Bernard Haitink and the Concertgebouw Orchestra of Amsterdam brought two masterpieces on their latest visit to Washington, Saturday at the Kennedy Center. Haydn's 88th Symphony -- tiny, elegant, bubbling with wit and melody, provided (at least in theory) an ideal contrast for Mahler's brilliant, gigantic, darkly brooding Symphony No. 5. Both works were performed with a polished technique that brought the audience to its feet at the end of the concert with "bravos" ringing out before the final chord had faded into memory.
It was magnificent, of course. Particularly magnificent was the sheer sound of this great orchestra -- a rich sound, deeply textured and precisely balanced, with all sections in perspective but individual strands rising to the surface on demand. It is precisely the right sound for a Mahler symphony. The Concertgebouw's ensemble playing was always precise, its dynamics beautifully controlled. It responded to Haitink's baton with an almost instinctive rapport based on long association. The problems in Saturday's concert were problems not of technique but of interpretation.
They were also slight and subtle -- more perceptible in the Haydn than in the Mahler, though essentially the same problem for both composers. Judged on the highest level of musicianship, which is where the Concertgebouw's status and ticket price require it to be judged, the concert showed an extraordinary level of technique but a rather cool detachment from the music.
The Haydn received a virtuoso treatment -- fast and brilliant, crisp, clean-lined and energetic. It went off like clockwork, and that works well enough in Haydn, but the music is capable of saying much more.

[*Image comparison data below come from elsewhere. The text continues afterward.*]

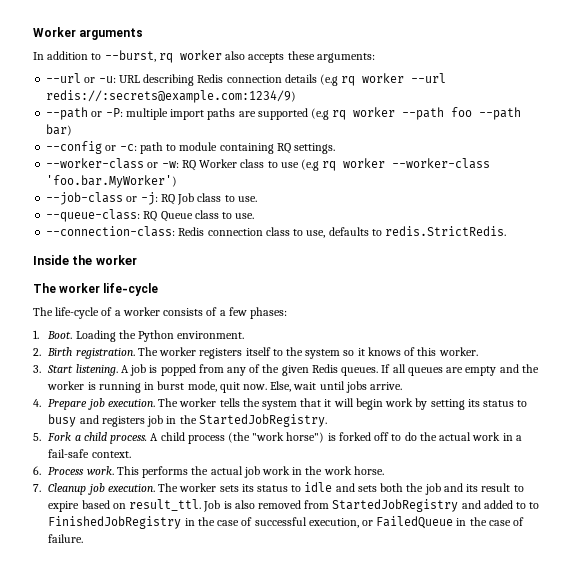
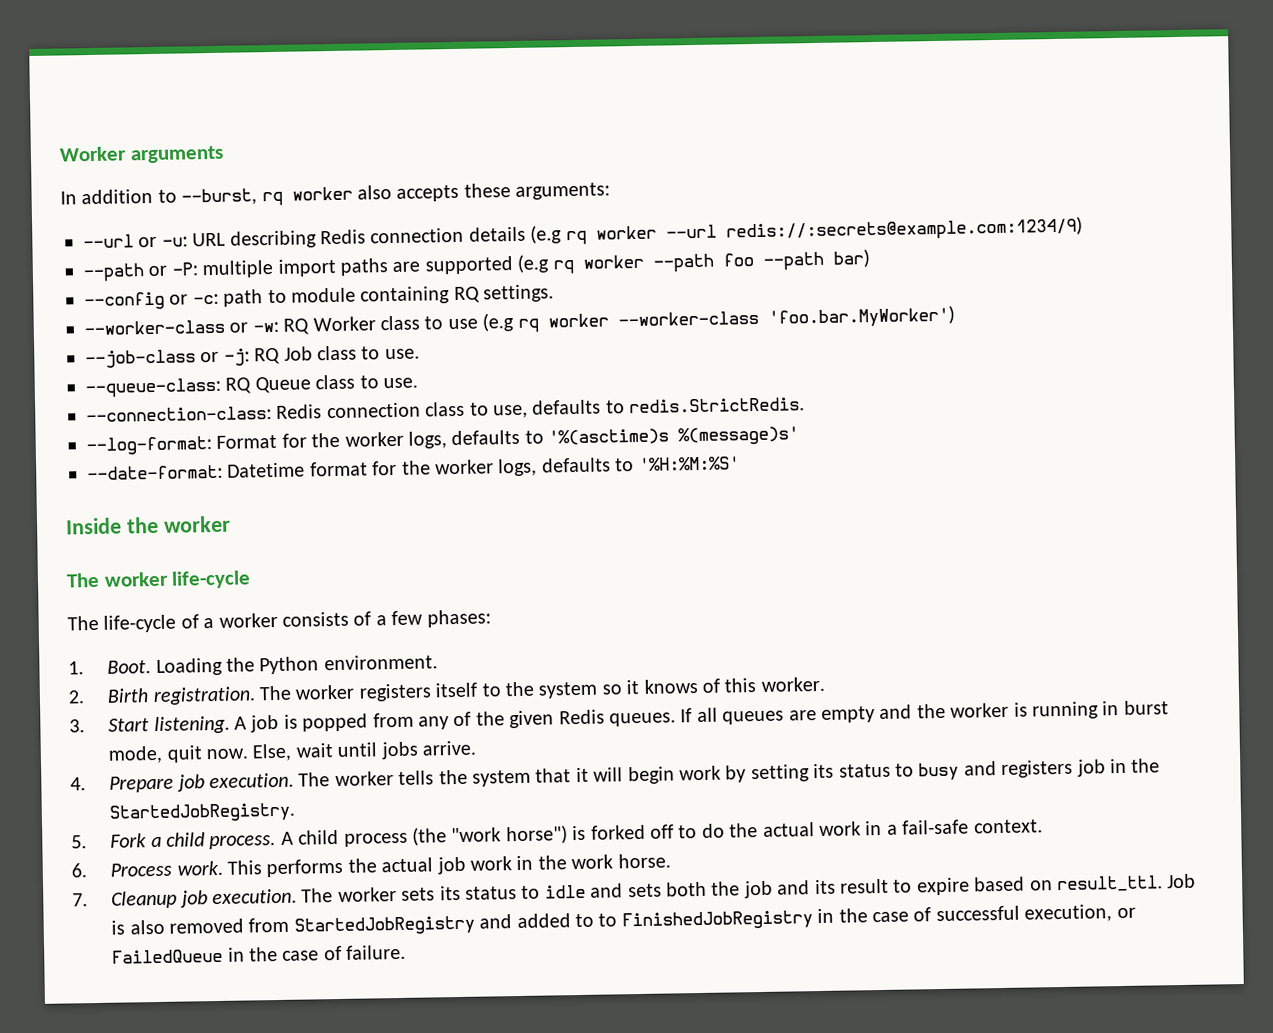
(507, 231) none -> [86,426,800,456] [87,456,740,481] // --log-format: Format for the worker logs, defaults to '%(asctime)s %(message)s' // --date-format: Datetime format for the worker logs, defaults to '%H:%M:%S'

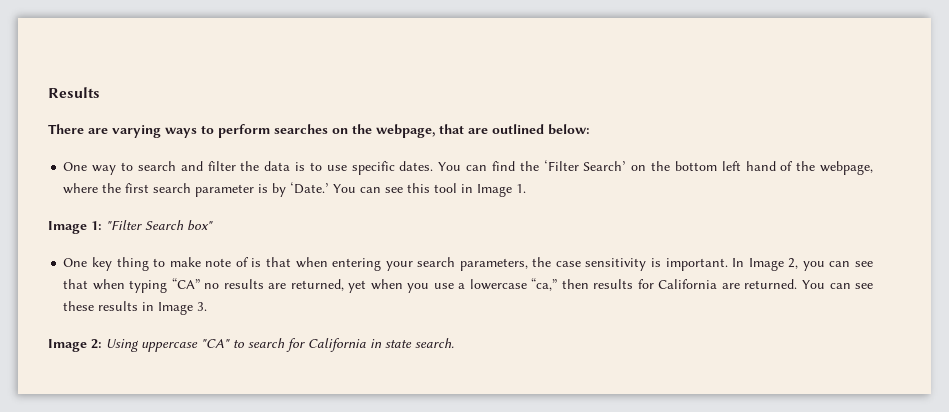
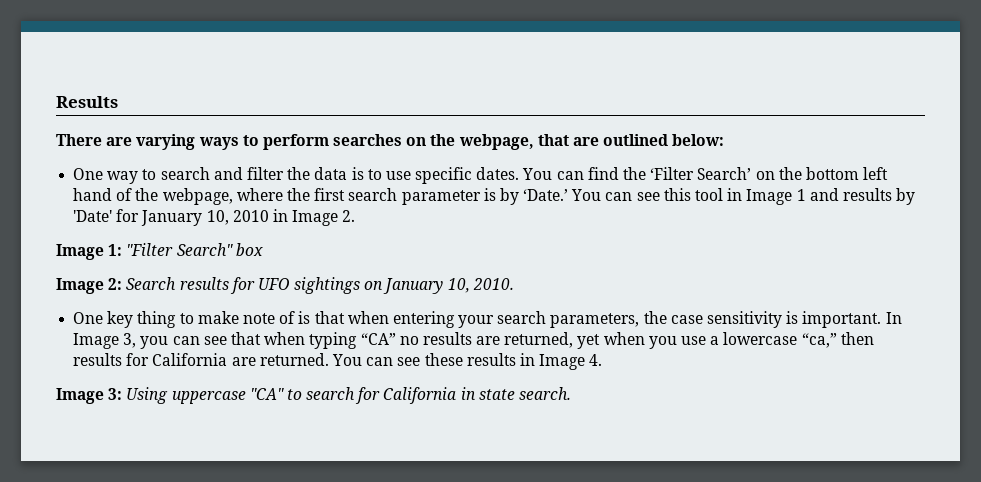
[516,184,527,193] [48,220,213,234] 1. // Image 1: "Filter Search box" -> [796,188,916,205] [73,209,356,226] [56,243,263,260] [56,277,514,294] 1 and results by 'Date' for January 10, 2010 in Image 2. // Image 1: "Filter Search" box // Image 2: Search results for UFO sightings on January 10, 2010.
[788,258,799,269] 2, -> [123,333,137,348] 3,
[197,302,208,311] [48,339,102,352] 3. // Image 2: -> [589,354,603,366] [56,388,123,404] 4. // Image 3:

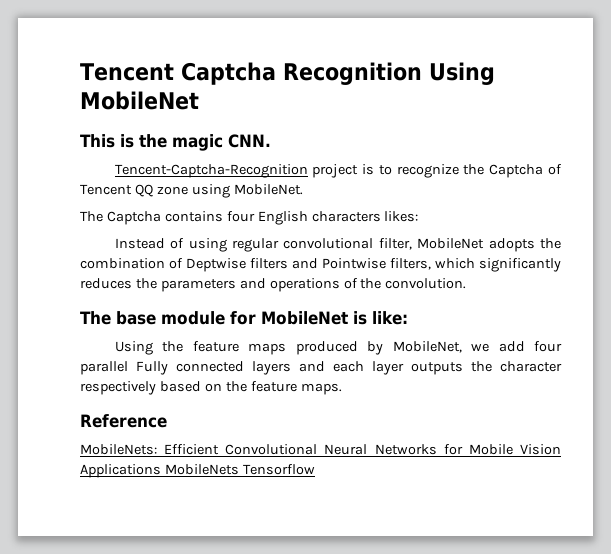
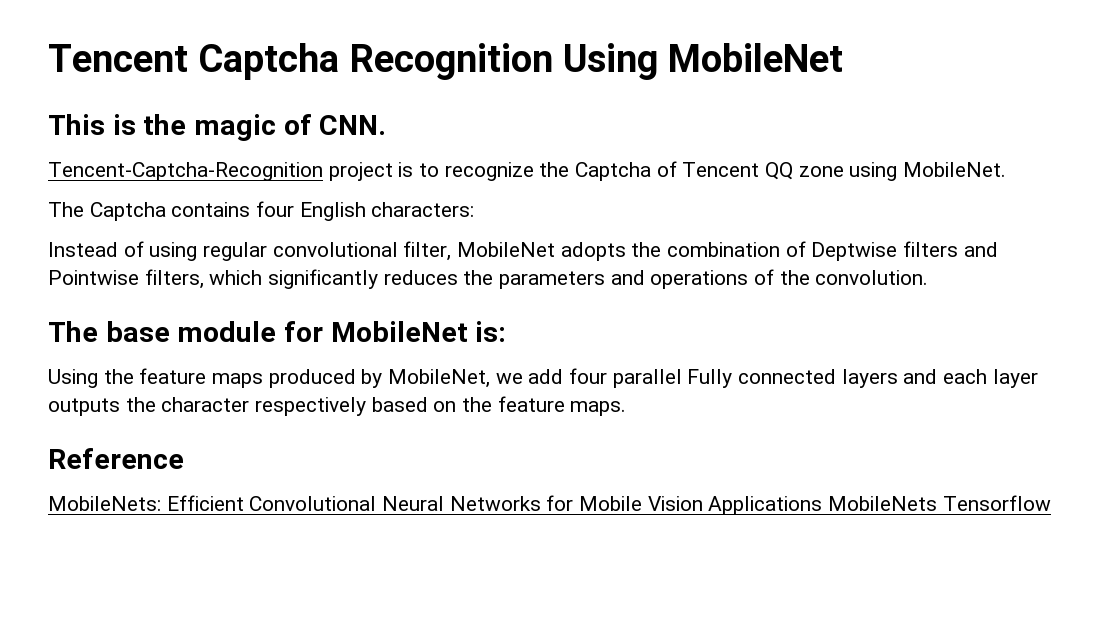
(223, 142) none -> [283,114,312,135] of
[311,211,419,222] characters likes: -> [371,202,475,217] characters:
[353,311,408,325] is like: -> [475,321,507,342] is:

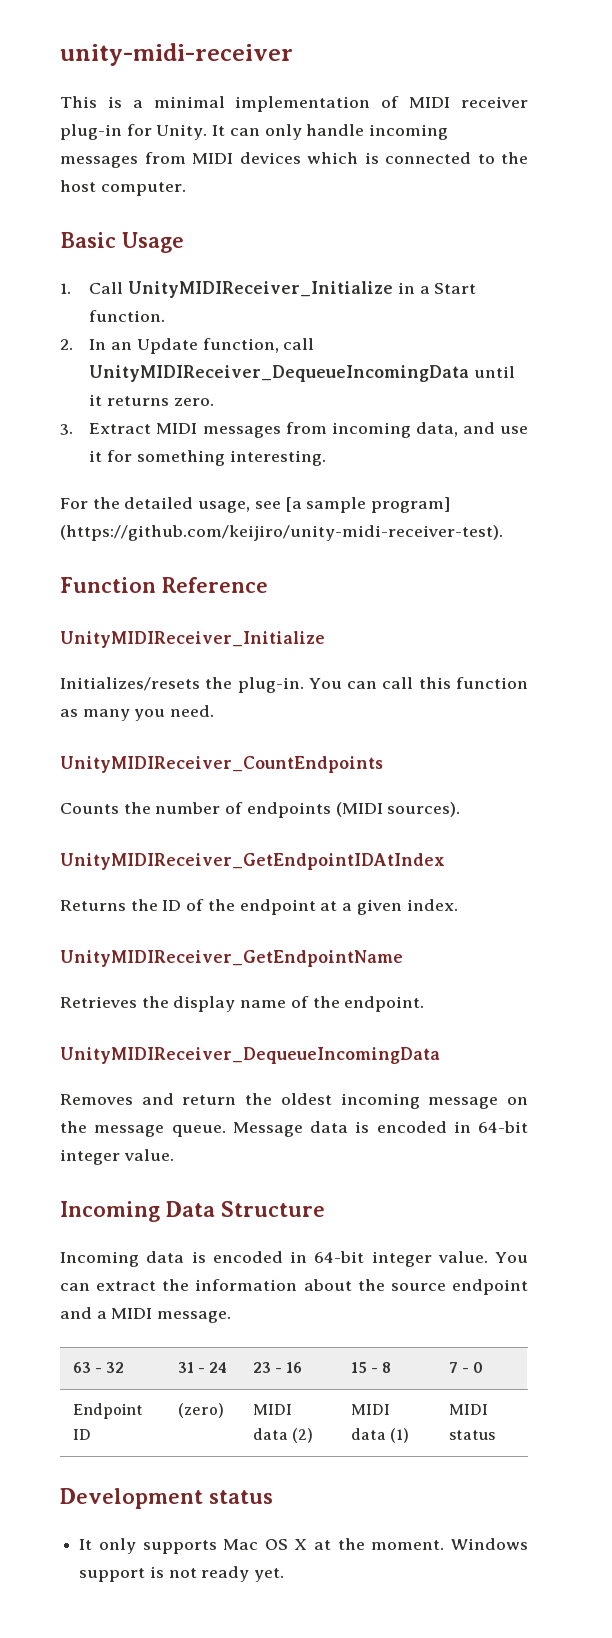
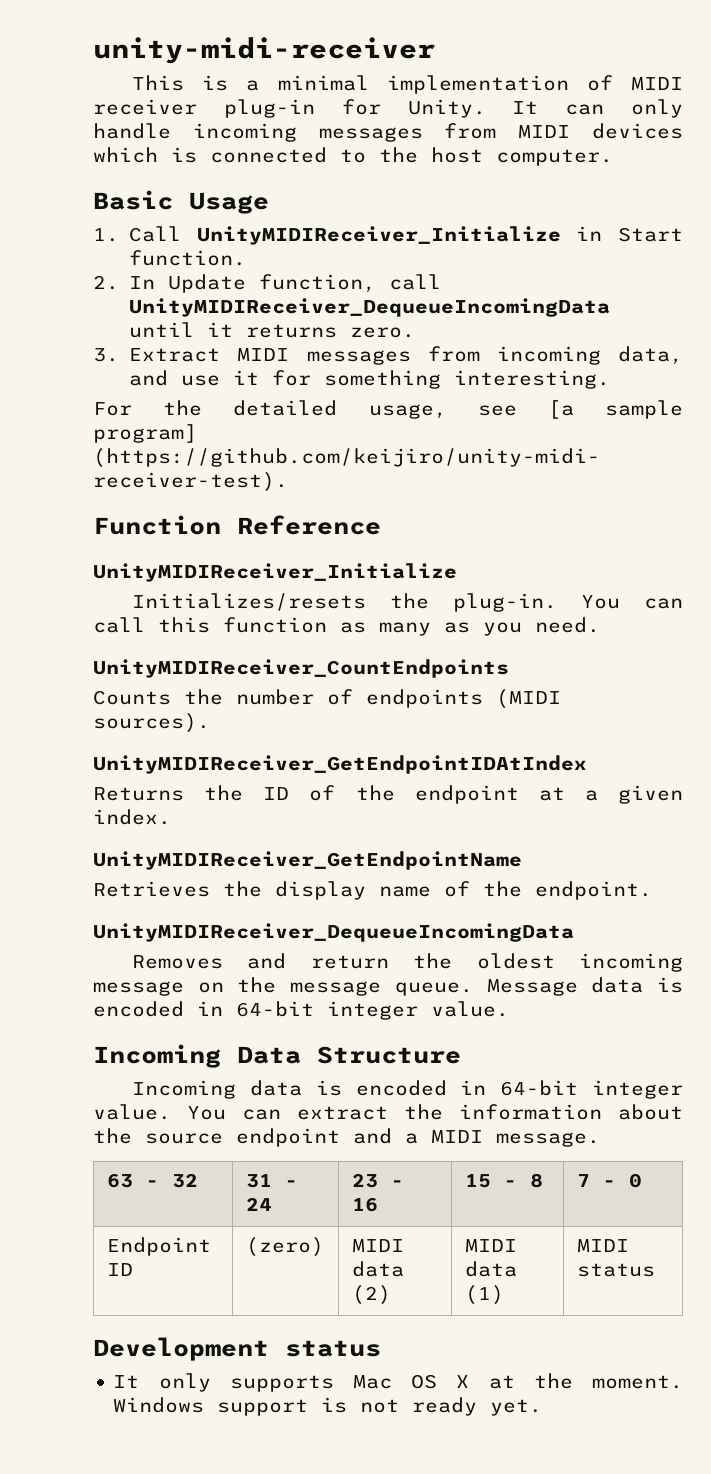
[419,286,430,294] a -> (603, 233) none
[111,342,133,350] an -> (156, 282) none
(130, 715) none -> [444,622,470,633] as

Mahler has written a lot of his special expressive demands directly into the music, and Haitink followed these instructions exactly, but he stopped there. In a sense, his cool, impersonal treatment is a useful contrast to Leonard Bernstein's approach, which sometimes gravitates toward excess; but always gives at least a sense of intense emotional involvement. A happy medium between these two extremes is possible; it was demonstrated recently in a performance of Mahler's Seventh by David Zinman with the Baltimore Symphony, and we may hope that it is finding other advocates among young conductors for whom Mahler should no longer be an enigma.